[Task directions] In the records below, find the line that contains "position:absolute; left:240px; top:17px;" and repeat it, along with each line after it, exactly as written.

--- Record extracts ---

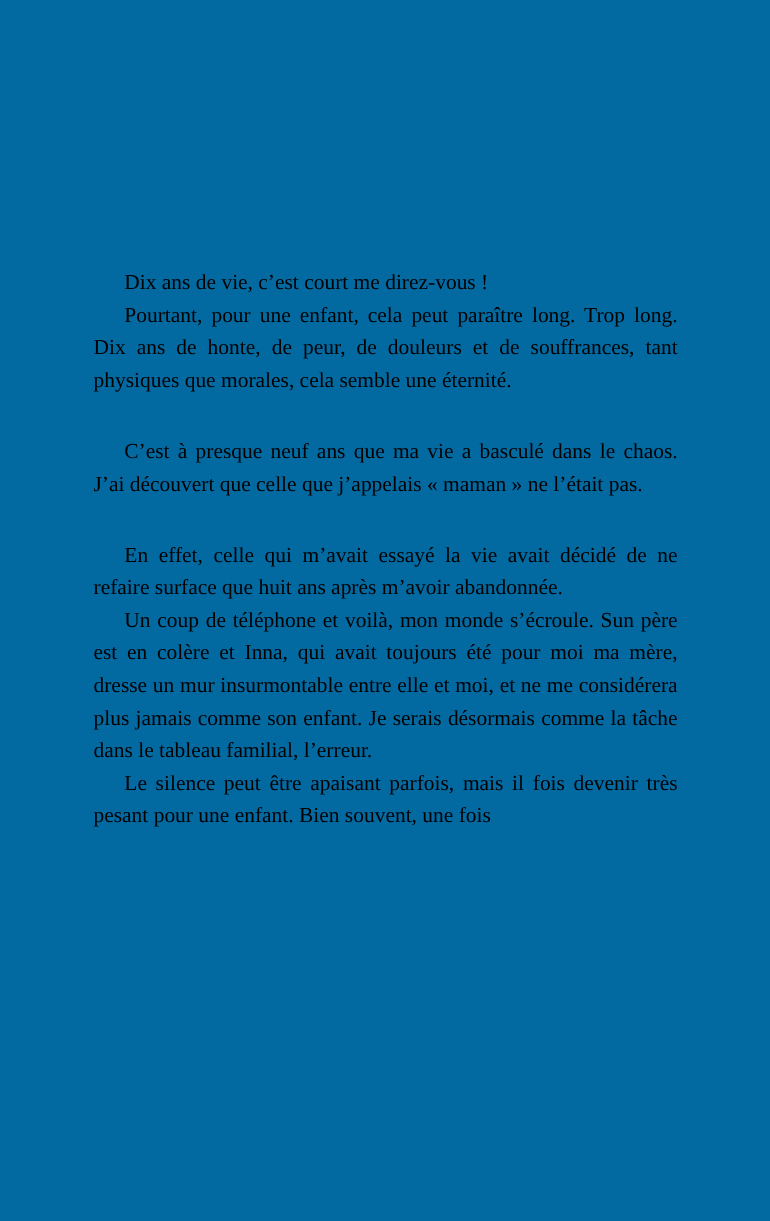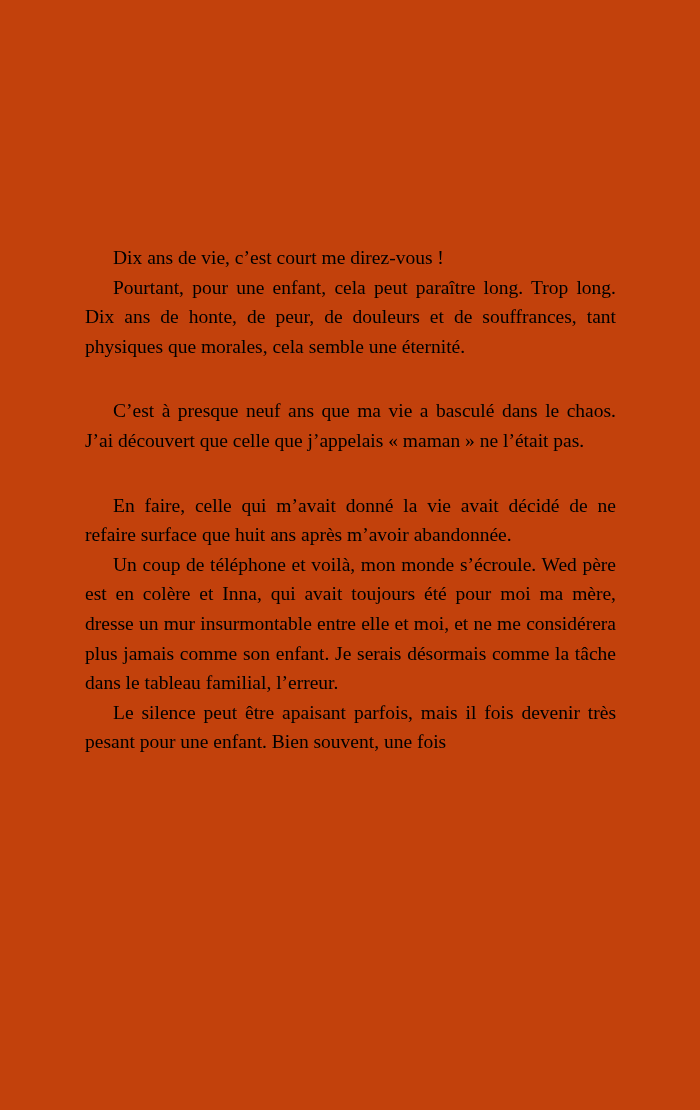--- a/index.html
+++ b/index.html
@@ -4,21 +4,21 @@
 <style>
   html, body {
     margin: 0;
     padding: 0;
     background: #ffffff;
   }
   .page {
     position: relative;
     width: 700px;
     height: 1110px;
-    background: #c2410c;
+    background: #0369a1;
     overflow: hidden;
     font-family: "Liberation Serif", "DejaVu Serif", serif;
     color: #000000;
   }
   .text-block {
     position: absolute;
     top: 243px;
     left: 85px;
     width: 531px;
     font-size: 19.5px;
@@ -35,17 +35,17 @@
   }
 </style>
 </head>
 <body>
 
 <div class="page">
   <div class="text-block">
     <p>Dix ans de vie, c’est court me direz-vous !</p>
     <p>Pourtant, pour une enfant, cela peut paraître long. Trop long. Dix ans de honte, de peur, de douleurs et de souffrances, tant physiques que morales, cela semble une éternité.</p>
     <p class="space-before">C’est à presque neuf ans que ma vie a basculé dans le chaos. J’ai découvert que celle que j’appelais « maman » ne l’était pas.</p>
-    <p class="space-before">En faire, celle qui m’avait donné la vie avait décidé de ne refaire surface que huit ans après m’avoir abandonnée.</p>
-    <p>Un coup de téléphone et voilà, mon monde s’écroule. Wed père est en colère et Inna, qui avait toujours été pour moi ma mère, dresse un mur insurmontable entre elle et moi, et ne me considérera plus jamais comme son enfant. Je serais désormais comme la tâche dans le tableau familial, l’erreur.</p>
+    <p class="space-before">En effet, celle qui m’avait essayé la vie avait décidé de ne refaire surface que huit ans après m’avoir abandonnée.</p>
+    <p>Un coup de téléphone et voilà, mon monde s’écroule. Sun père est en colère et Inna, qui avait toujours été pour moi ma mère, dresse un mur insurmontable entre elle et moi, et ne me considérera plus jamais comme son enfant. Je serais désormais comme la tâche dans le tableau familial, l’erreur.</p>
     <p>Le silence peut être apaisant parfois, mais il fois devenir très pesant pour une enfant. Bien souvent, une fois</p>
   </div>
 </div>
 
 </body></html>

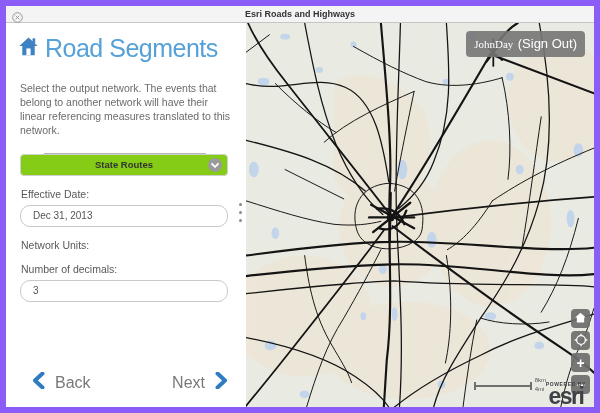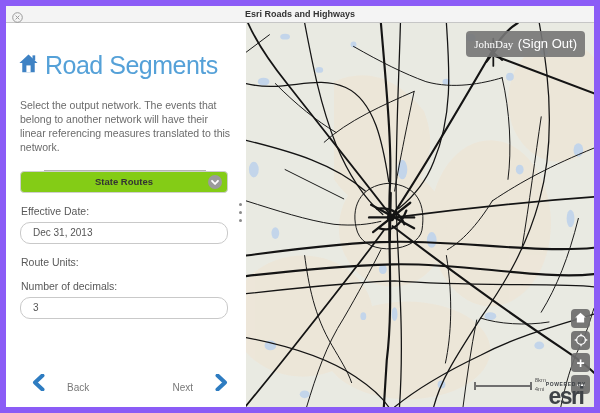--- a/index.html
+++ b/index.html
@@ -12,42 +12,42 @@
   
   .titlebar {
     position:absolute; top:0; left:0; right:0; height:17px;
     background:#f4f4f4; border-bottom:1px solid #c6c6c6;
     display:flex; align-items:center; justify-content:center;
   }
   .win-title { font-size:9px; font-weight:bold; color:#333; }
   .close-btn { position:absolute; left:6px; top:3px; width:11px; height:11px; cursor:pointer; }
   
   .panel { position:absolute; top:17px; left:0; width:240px; bottom:0; background:#fff; }
-  .panel-header { display:flex; align-items:center; gap:5px; margin:28px 0 0 11px; }
+  .panel-header { display:flex; align-items:center; gap:5px; margin:11px 0 0 11px; }
   .panel-header svg { flex:0 0 auto; }
   .page-title { margin:0; font-size:25px; font-weight:normal; color:#55a1d8; letter-spacing:-0.5px; }
   .desc { margin:19px 14px 0 14px; width:212px; font-size:10.5px; line-height:1.33; color:#6b6b6b; }
   .divider { border:none; border-top:1px solid #b5b5b5; width:162px; margin:15px auto 0 38px; }
   .field-label { display:block; margin:12px 0 5px 15px; font-size:10.5px; color:#595959; }
   .dropdown {
     position:relative; margin:0 18px 0 14px; height:22px;
     background:#84cc16; border:1px solid #cfcfcf; border-radius:4px;
     display:flex; align-items:center; justify-content:center; cursor:pointer;
   }
   .dd-value { font-size:9.5px; font-weight:bold; color:#333; }
   .dd-chevron { position:absolute; right:5px; top:3px; width:14px; height:14px; }
   .text-input {
     display:block; margin:0 18px 0 14px; width:208px; height:22px;
     border:1px solid #c9c9c9; border-radius:10px; padding:0 12px;
     font-family:"Liberation Sans", sans-serif; font-size:10px; color:#555; background:#fff;
   }
   .grip { position:absolute; left:233px; top:180px; display:flex; flex-direction:column; gap:5px; cursor:col-resize; }
   .grip i { width:3px; height:3px; border-radius:50%; background:#8a8a8a; }
   .wizard-nav { position:absolute; left:0; right:0; bottom:14px; height:22px; }
-  .nav-btn { position:absolute; display:flex; align-items:flex-end; gap:22px; font-size:10px; color:#787878; cursor:pointer; }
+  .nav-btn { position:absolute; display:flex; align-items:center; gap:10px; font-size:16px; color:#787878; cursor:pointer; }
   .nav-back { left:26px; bottom:0; }
   .nav-next { right:18px; bottom:0; }
   
   .map { position:absolute; left:240px; top:17px; right:0; bottom:0; background:#e9eae2; overflow:hidden; }
   .map svg.roads { position:absolute; inset:0; width:100%; height:100%; }
   .user-badge {
     position:absolute; top:8px; right:9px; background:rgba(118,118,118,0.9);
     border-radius:4px; padding:3px 8px 5px; color:#fff; white-space:nowrap;
   }
   .user-name { font-size:11px;font-family:Liberation Serif, serif; }
@@ -106,21 +106,21 @@
         <svg width="14" height="14" viewBox="0 0 14 14">
           <circle cx="7" cy="7" r="7" fill="#9b9b9b"></circle>
           <path d="M4,5.8 L7,9 L10,5.8" fill="none" stroke="#fff" stroke-width="1.8" stroke-linecap="round" stroke-linejoin="round"></path>
         </svg>
       </span>
     </div>
 
     <label class="field-label">Effective Date:</label>
     <input class="text-input" type="text" value="Dec 31, 2013" style="">
 
-    <label class="field-label">Route Units:</label>
+    <label class="field-label">Network Units:</label>
 
     <label class="field-label">Number of decimals:</label>
     <input class="text-input" type="text" value="3" style="">
 
     <div class="grip">
         <i></i>
         <i></i>
         <i></i>
       </div>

---

[Answer section]
   .map { position:absolute; left:240px; top:17px; right:0; bottom:0; background:#e9eae2; overflow:hidden; }
   .map svg.roads { position:absolute; inset:0; width:100%; height:100%; }
   .user-badge {
     position:absolute; top:8px; right:9px; background:rgba(118,118,118,0.9);
     border-radius:4px; padding:3px 8px 5px; color:#fff; white-space:nowrap;
   }
   .user-name { font-size:11px;font-family:Liberation Serif, serif; }
@@ -106,21 +106,21 @@
         <svg width="14" height="14" viewBox="0 0 14 14">
           <circle cx="7" cy="7" r="7" fill="#9b9b9b"></circle>
           <path d="M4,5.8 L7,9 L10,5.8" fill="none" stroke="#fff" stroke-width="1.8" stroke-linecap="round" stroke-linejoin="round"></path>
         </svg>
       </span>
     </div>
 
     <label class="field-label">Effective Date:</label>
     <input class="text-input" type="text" value="Dec 31, 2013" style="">
 
-    <label class="field-label">Route Units:</label>
+    <label class="field-label">Network Units:</label>
 
     <label class="field-label">Number of decimals:</label>
     <input class="text-input" type="text" value="3" style="">
 
     <div class="grip">
         <i></i>
         <i></i>
         <i></i>
       </div>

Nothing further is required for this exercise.